_Data shown_:
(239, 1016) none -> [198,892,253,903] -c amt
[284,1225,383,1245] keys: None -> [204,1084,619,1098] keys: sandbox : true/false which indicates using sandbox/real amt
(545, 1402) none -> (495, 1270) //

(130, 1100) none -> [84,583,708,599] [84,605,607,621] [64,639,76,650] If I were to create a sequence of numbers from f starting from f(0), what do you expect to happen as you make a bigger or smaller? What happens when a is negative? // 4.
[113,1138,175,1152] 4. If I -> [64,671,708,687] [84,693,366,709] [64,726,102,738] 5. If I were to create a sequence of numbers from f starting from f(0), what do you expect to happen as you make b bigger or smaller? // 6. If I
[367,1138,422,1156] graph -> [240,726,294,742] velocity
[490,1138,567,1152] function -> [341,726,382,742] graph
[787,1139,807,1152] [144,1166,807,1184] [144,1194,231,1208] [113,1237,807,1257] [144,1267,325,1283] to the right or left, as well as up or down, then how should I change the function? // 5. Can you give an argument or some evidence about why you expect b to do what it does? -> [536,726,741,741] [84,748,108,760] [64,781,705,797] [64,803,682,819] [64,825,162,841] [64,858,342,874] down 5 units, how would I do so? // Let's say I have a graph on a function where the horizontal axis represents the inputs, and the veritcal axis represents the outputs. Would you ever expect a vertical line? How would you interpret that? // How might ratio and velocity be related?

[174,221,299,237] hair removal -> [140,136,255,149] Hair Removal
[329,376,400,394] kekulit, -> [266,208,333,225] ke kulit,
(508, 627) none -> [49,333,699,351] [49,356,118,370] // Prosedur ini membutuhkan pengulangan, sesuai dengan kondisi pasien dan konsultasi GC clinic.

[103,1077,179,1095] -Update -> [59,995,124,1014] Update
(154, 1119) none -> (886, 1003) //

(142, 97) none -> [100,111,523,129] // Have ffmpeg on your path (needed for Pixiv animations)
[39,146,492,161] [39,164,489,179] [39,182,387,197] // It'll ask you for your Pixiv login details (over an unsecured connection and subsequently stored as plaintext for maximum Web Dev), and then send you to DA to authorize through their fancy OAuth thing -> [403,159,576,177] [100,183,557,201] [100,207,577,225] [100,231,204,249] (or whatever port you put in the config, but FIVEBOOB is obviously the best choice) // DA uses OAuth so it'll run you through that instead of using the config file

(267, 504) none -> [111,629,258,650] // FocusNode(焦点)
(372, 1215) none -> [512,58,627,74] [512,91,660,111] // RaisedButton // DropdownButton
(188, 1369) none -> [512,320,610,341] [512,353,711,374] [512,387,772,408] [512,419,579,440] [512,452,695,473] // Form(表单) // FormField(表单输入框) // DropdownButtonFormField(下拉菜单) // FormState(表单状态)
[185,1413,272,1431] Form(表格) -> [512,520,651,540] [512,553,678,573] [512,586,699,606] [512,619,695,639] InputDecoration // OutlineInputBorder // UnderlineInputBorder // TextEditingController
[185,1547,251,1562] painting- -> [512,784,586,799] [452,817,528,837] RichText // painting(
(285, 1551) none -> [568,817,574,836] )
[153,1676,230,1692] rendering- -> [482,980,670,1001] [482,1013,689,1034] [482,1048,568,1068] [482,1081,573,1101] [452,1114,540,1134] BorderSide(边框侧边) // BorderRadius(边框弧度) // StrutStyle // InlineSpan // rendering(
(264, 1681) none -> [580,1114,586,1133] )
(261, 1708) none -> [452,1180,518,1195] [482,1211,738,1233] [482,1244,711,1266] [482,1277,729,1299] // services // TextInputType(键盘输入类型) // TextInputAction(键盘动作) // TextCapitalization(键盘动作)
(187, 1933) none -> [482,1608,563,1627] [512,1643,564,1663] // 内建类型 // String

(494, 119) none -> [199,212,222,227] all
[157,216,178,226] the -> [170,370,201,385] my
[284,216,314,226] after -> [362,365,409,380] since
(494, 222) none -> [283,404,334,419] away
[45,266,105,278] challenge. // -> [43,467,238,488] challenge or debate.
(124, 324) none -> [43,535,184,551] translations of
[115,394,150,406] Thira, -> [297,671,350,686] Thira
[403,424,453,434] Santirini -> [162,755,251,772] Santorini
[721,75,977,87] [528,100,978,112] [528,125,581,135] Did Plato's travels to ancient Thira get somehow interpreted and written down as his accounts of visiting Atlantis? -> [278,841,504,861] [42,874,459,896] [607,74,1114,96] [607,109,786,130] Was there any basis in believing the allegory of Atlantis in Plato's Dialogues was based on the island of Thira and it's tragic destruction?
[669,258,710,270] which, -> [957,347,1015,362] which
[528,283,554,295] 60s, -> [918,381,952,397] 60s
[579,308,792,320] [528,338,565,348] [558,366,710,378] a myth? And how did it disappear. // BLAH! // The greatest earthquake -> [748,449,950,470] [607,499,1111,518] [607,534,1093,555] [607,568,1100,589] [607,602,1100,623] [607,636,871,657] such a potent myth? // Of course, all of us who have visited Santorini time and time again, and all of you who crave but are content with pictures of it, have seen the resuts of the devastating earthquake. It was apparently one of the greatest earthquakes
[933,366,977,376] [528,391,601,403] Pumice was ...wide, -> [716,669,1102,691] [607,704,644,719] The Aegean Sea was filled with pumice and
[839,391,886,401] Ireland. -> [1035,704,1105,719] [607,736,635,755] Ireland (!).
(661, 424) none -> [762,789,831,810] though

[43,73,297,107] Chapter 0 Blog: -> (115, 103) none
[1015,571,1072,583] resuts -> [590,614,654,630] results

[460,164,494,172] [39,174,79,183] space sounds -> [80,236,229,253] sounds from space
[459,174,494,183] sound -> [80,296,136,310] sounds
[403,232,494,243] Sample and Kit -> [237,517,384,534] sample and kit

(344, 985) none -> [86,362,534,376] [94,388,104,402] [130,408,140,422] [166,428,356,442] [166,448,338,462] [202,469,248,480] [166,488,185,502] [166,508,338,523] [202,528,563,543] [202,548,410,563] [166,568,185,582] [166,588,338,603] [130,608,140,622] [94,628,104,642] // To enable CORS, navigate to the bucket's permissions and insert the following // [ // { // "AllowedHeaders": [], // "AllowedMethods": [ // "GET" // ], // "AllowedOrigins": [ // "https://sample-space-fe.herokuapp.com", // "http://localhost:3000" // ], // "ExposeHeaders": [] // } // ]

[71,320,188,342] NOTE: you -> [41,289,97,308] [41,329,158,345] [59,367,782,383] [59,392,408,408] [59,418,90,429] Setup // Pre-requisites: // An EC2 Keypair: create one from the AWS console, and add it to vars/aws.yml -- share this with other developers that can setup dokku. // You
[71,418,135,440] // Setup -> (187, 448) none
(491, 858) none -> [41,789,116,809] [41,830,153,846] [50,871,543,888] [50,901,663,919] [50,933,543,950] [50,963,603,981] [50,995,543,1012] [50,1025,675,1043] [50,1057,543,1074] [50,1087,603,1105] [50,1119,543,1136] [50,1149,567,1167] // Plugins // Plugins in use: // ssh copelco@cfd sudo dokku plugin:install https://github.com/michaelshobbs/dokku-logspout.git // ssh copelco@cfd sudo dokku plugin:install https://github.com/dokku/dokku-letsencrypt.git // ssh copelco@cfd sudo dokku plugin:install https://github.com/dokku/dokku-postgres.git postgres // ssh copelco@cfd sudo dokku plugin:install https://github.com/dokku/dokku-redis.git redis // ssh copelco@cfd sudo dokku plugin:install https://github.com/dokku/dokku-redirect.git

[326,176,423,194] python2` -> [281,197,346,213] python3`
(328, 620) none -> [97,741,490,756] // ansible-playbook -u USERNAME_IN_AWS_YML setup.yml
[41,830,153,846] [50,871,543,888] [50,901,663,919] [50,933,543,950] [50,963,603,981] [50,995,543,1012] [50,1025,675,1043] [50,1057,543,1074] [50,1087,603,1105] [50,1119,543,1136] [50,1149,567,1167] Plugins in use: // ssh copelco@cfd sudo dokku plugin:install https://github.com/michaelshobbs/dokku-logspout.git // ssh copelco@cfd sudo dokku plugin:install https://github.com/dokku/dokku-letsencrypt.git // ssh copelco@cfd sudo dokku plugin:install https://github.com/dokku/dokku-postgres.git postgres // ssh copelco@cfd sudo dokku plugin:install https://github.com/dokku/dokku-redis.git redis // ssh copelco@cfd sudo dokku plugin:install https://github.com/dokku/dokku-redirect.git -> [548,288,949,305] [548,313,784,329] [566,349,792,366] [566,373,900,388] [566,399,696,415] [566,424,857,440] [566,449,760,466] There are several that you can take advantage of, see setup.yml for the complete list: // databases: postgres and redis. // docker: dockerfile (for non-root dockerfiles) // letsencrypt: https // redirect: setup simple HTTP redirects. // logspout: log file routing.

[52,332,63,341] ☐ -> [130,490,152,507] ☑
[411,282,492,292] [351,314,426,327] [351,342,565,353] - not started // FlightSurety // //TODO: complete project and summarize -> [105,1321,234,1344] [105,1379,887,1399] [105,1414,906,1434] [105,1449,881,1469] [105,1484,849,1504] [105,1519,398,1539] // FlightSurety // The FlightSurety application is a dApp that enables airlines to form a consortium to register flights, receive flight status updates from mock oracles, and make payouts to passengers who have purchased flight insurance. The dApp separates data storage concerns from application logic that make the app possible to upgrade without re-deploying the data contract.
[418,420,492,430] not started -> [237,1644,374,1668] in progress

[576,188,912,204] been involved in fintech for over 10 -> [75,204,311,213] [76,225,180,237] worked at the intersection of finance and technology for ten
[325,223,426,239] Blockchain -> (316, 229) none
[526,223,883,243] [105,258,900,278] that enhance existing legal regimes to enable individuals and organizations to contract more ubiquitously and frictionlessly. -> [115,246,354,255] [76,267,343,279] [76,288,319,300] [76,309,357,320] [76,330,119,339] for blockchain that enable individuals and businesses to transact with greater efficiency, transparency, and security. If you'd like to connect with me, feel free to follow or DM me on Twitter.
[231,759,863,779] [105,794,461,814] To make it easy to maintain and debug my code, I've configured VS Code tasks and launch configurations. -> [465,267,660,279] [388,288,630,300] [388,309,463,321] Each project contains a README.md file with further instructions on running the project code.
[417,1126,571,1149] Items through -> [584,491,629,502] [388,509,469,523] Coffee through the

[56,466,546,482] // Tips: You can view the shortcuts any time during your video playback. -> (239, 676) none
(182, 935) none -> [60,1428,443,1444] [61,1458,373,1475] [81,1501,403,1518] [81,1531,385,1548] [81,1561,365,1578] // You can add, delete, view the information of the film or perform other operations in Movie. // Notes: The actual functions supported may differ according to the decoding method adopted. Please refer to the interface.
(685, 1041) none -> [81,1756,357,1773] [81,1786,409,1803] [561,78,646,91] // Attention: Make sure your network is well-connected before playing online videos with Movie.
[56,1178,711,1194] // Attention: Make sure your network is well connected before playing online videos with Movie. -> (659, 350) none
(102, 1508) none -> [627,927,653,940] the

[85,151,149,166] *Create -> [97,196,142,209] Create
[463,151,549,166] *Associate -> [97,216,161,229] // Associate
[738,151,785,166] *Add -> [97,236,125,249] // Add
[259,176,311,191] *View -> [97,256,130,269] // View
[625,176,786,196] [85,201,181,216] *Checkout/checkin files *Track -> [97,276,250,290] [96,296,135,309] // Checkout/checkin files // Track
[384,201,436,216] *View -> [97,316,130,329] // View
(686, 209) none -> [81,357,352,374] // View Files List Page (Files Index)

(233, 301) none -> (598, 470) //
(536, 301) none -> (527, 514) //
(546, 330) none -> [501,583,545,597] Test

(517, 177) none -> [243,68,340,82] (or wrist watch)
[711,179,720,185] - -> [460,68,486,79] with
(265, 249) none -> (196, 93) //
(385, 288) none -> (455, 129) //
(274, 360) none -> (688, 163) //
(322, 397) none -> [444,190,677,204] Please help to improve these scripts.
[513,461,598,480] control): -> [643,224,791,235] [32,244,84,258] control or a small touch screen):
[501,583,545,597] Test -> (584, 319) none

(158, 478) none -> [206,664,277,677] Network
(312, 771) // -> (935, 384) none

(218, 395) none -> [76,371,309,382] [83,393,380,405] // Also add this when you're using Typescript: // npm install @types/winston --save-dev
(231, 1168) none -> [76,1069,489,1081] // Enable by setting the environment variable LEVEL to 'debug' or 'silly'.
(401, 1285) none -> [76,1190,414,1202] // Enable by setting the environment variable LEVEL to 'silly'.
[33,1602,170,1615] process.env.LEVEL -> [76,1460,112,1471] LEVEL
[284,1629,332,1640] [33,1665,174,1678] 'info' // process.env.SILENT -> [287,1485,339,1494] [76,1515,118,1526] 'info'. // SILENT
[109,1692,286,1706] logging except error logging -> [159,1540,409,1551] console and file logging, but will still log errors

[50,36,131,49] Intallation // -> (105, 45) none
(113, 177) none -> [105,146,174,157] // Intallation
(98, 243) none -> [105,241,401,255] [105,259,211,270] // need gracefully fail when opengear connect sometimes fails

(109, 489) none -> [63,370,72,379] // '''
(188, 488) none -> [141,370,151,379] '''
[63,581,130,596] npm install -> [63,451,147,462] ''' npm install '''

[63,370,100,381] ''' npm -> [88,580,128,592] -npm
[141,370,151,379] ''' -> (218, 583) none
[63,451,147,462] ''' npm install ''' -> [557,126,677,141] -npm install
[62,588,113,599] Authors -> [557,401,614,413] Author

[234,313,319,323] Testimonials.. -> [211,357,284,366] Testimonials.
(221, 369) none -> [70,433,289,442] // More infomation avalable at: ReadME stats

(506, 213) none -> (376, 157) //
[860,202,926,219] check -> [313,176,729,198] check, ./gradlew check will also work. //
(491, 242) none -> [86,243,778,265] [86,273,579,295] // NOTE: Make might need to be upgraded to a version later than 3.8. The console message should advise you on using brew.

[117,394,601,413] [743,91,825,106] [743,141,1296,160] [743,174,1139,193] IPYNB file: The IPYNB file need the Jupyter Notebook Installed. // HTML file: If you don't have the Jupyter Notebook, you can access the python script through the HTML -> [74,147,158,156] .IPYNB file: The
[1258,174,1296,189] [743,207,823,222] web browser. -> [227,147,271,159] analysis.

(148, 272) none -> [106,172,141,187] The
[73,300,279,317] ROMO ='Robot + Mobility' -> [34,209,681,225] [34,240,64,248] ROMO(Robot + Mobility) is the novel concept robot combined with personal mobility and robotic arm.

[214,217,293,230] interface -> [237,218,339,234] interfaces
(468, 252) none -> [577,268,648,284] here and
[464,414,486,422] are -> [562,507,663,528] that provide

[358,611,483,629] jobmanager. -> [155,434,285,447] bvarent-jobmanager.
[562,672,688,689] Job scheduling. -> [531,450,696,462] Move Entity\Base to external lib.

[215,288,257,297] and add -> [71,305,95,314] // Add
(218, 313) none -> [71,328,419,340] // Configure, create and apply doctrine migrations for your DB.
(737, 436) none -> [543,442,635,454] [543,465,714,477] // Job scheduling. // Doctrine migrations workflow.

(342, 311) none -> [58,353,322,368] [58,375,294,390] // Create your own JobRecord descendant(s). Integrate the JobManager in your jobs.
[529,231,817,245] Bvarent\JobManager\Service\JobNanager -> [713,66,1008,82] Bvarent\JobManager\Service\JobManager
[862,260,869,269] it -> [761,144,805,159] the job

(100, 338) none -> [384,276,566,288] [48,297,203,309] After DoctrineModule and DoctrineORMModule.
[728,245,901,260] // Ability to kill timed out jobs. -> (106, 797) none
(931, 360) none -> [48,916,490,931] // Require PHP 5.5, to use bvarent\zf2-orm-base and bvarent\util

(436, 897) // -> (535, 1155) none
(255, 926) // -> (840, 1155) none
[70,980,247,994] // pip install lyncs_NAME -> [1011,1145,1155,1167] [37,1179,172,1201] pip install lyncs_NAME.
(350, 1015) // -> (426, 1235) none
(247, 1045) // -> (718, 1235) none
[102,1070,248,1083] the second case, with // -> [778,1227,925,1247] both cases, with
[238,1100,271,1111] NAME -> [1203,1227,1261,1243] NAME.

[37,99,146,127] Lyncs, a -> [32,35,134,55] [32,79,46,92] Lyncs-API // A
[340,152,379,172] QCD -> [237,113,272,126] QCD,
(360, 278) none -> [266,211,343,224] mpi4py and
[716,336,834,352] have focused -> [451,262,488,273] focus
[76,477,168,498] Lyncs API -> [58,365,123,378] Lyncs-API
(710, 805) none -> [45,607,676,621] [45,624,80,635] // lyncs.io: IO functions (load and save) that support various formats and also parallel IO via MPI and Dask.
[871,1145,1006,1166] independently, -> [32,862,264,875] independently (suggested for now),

_Task requirements_: Up to and including the line with "(130, 1100) none", restate the records above word for word from the very first line.

_Solution to this exercise_:
(239, 1016) none -> [198,892,253,903] -c amt
[284,1225,383,1245] keys: None -> [204,1084,619,1098] keys: sandbox : true/false which indicates using sandbox/real amt
(545, 1402) none -> (495, 1270) //

(130, 1100) none -> [84,583,708,599] [84,605,607,621] [64,639,76,650] If I were to create a sequence of numbers from f starting from f(0), what do you expect to happen as you make a bigger or smaller? What happens when a is negative? // 4.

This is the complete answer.